*** Opening of THE RECORDS ***

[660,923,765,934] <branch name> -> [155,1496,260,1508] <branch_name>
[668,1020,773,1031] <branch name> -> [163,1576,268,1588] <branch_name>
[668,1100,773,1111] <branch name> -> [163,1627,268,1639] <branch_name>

*** Close of THE RECORDS ***
*** Opening of THE RECORDS ***

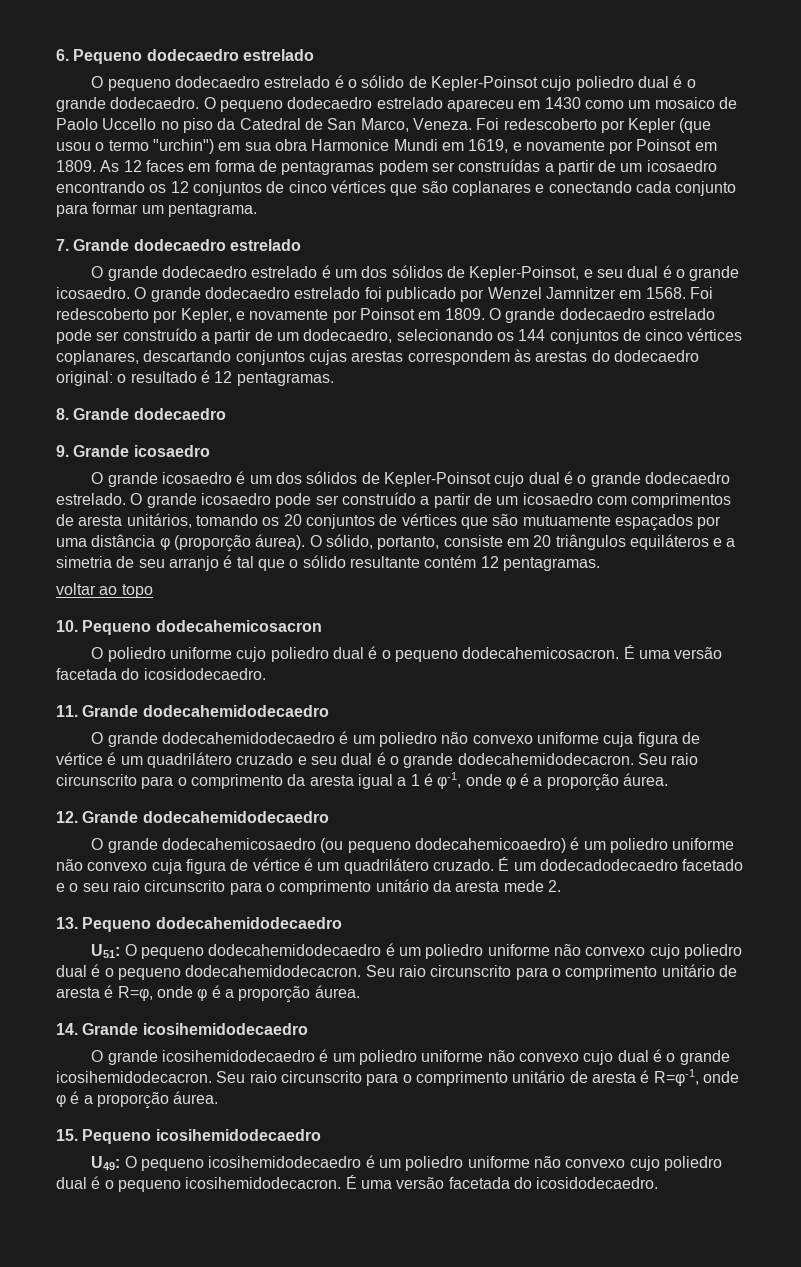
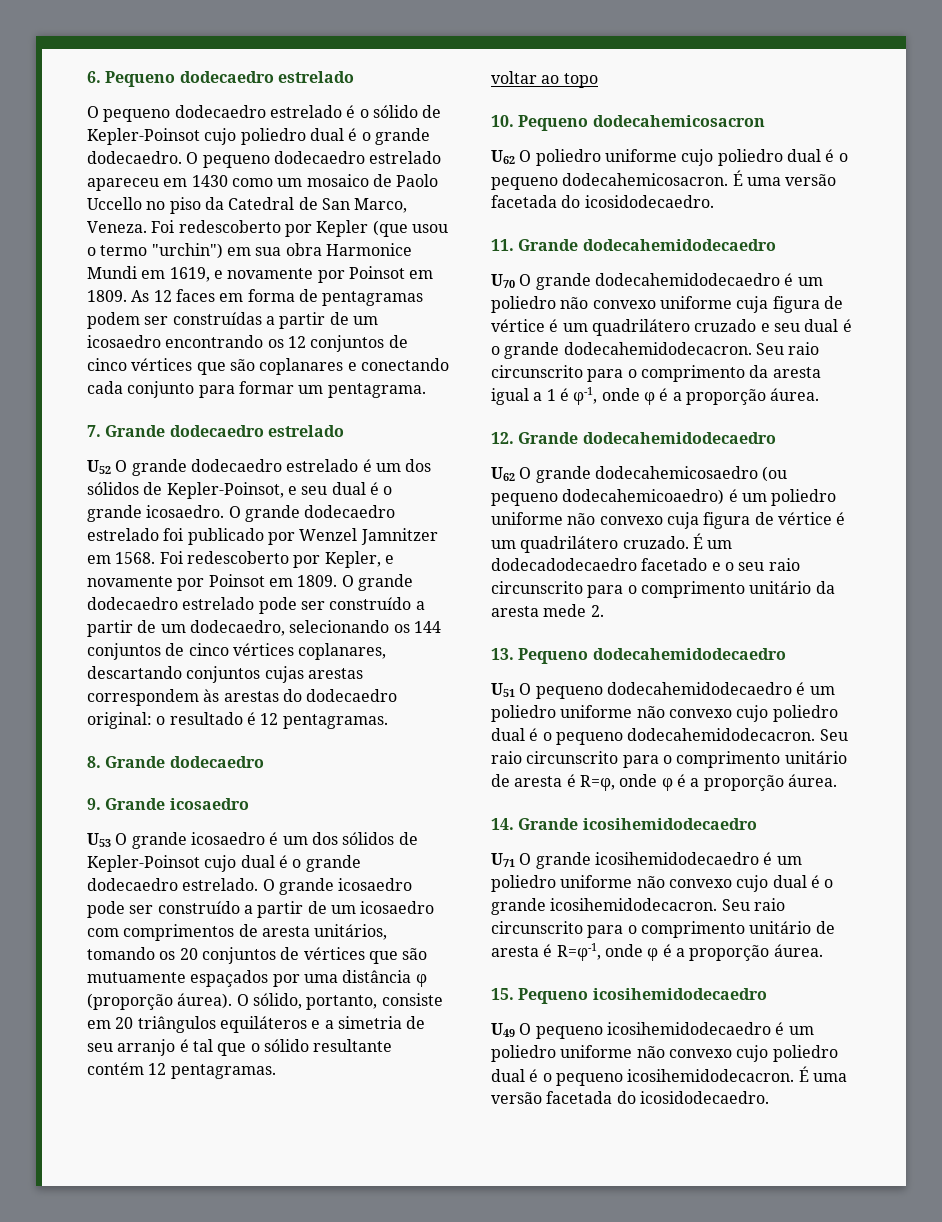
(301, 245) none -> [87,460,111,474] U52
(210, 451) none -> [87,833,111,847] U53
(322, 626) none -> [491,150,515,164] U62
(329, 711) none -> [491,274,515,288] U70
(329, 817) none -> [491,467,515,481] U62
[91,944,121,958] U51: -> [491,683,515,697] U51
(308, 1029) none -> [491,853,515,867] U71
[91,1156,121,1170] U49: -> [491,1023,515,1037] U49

*** Close of THE RECORDS ***
*** Opening of THE RECORDS ***

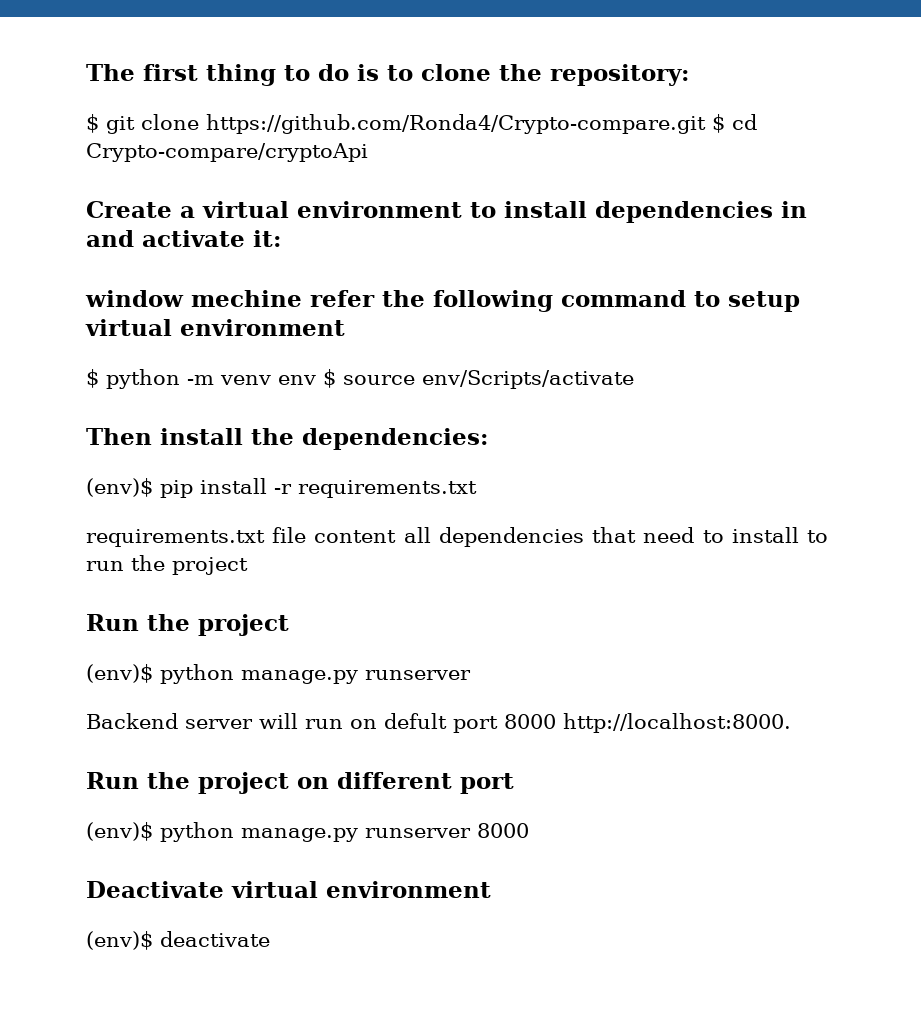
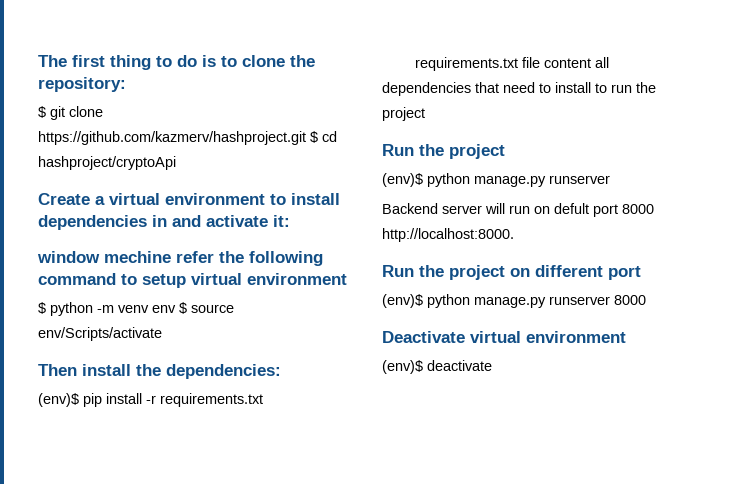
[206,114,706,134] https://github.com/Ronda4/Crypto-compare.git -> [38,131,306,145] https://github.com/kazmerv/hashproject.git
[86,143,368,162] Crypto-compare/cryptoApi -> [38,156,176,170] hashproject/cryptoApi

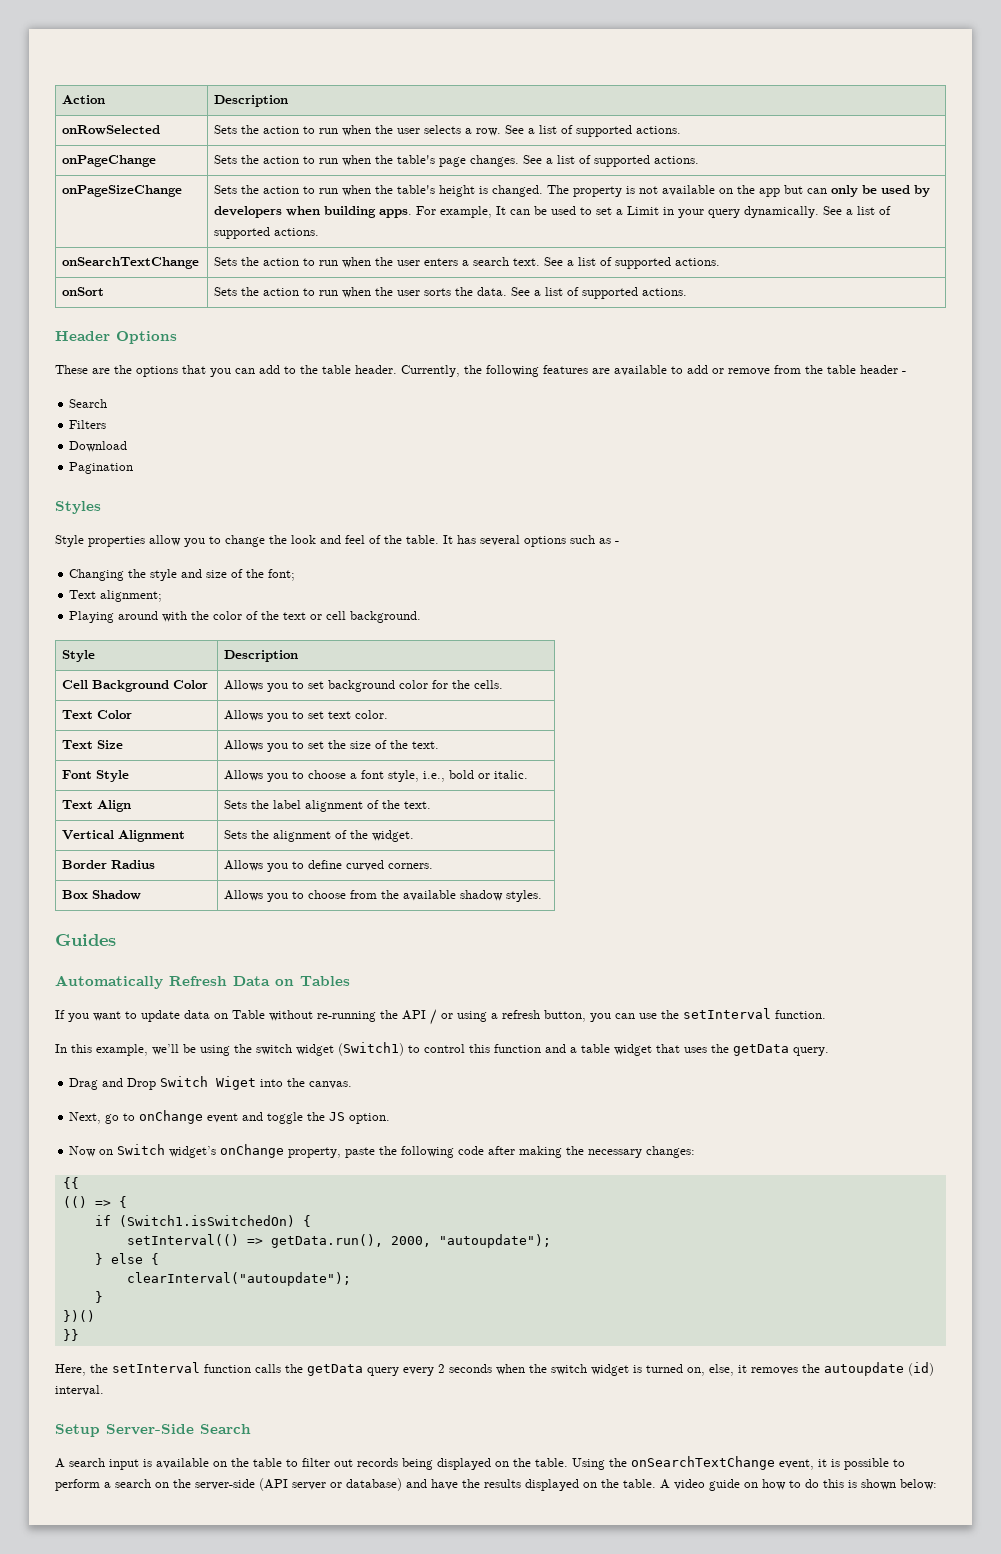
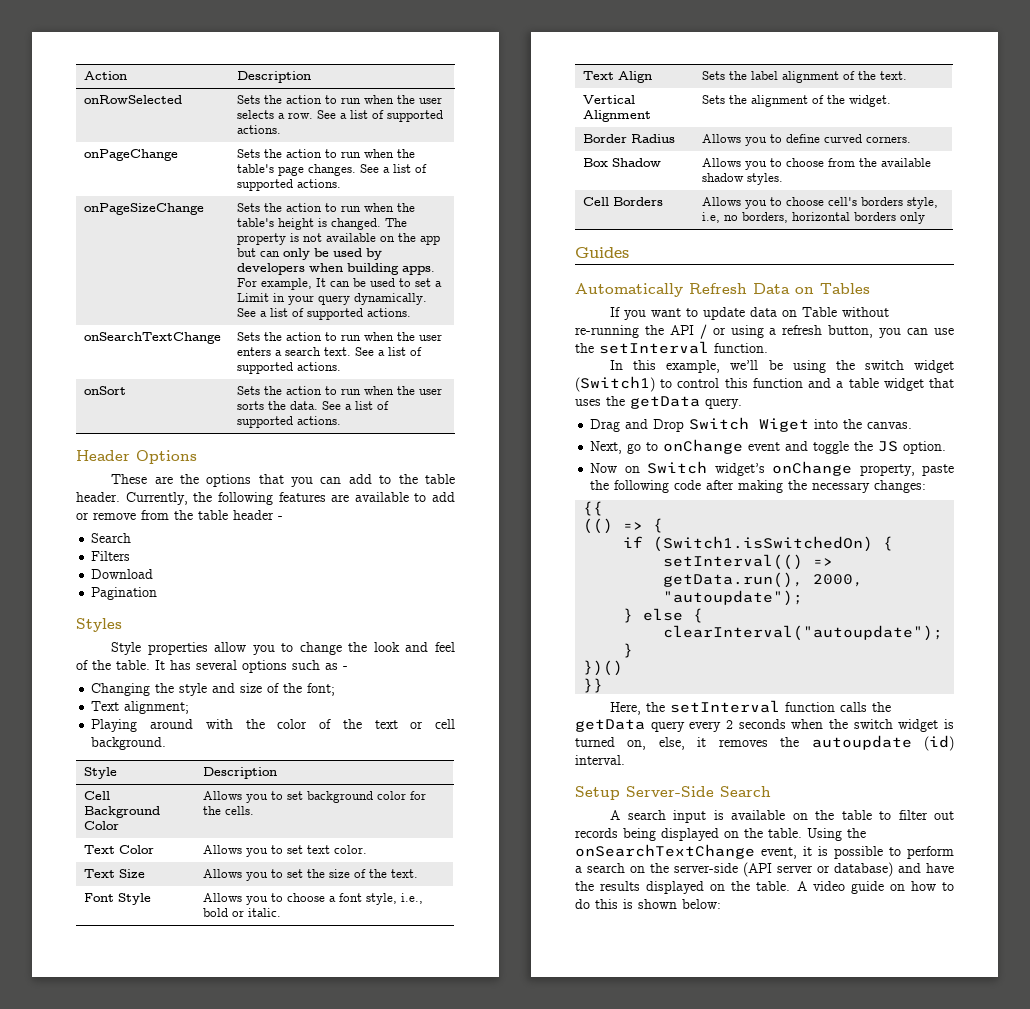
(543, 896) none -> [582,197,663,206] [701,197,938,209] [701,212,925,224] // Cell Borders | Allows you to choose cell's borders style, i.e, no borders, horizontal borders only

*** Close of THE RECORDS ***

* _AIM OF THE TASK_
Go through the listing above and locate each line that holds the word "compare". Copy those lines.

* _RESULT BELOW_
[206,114,706,134] https://github.com/Ronda4/Crypto-compare.git -> [38,131,306,145] https://github.com/kazmerv/hashproject.git
[86,143,368,162] Crypto-compare/cryptoApi -> [38,156,176,170] hashproject/cryptoApi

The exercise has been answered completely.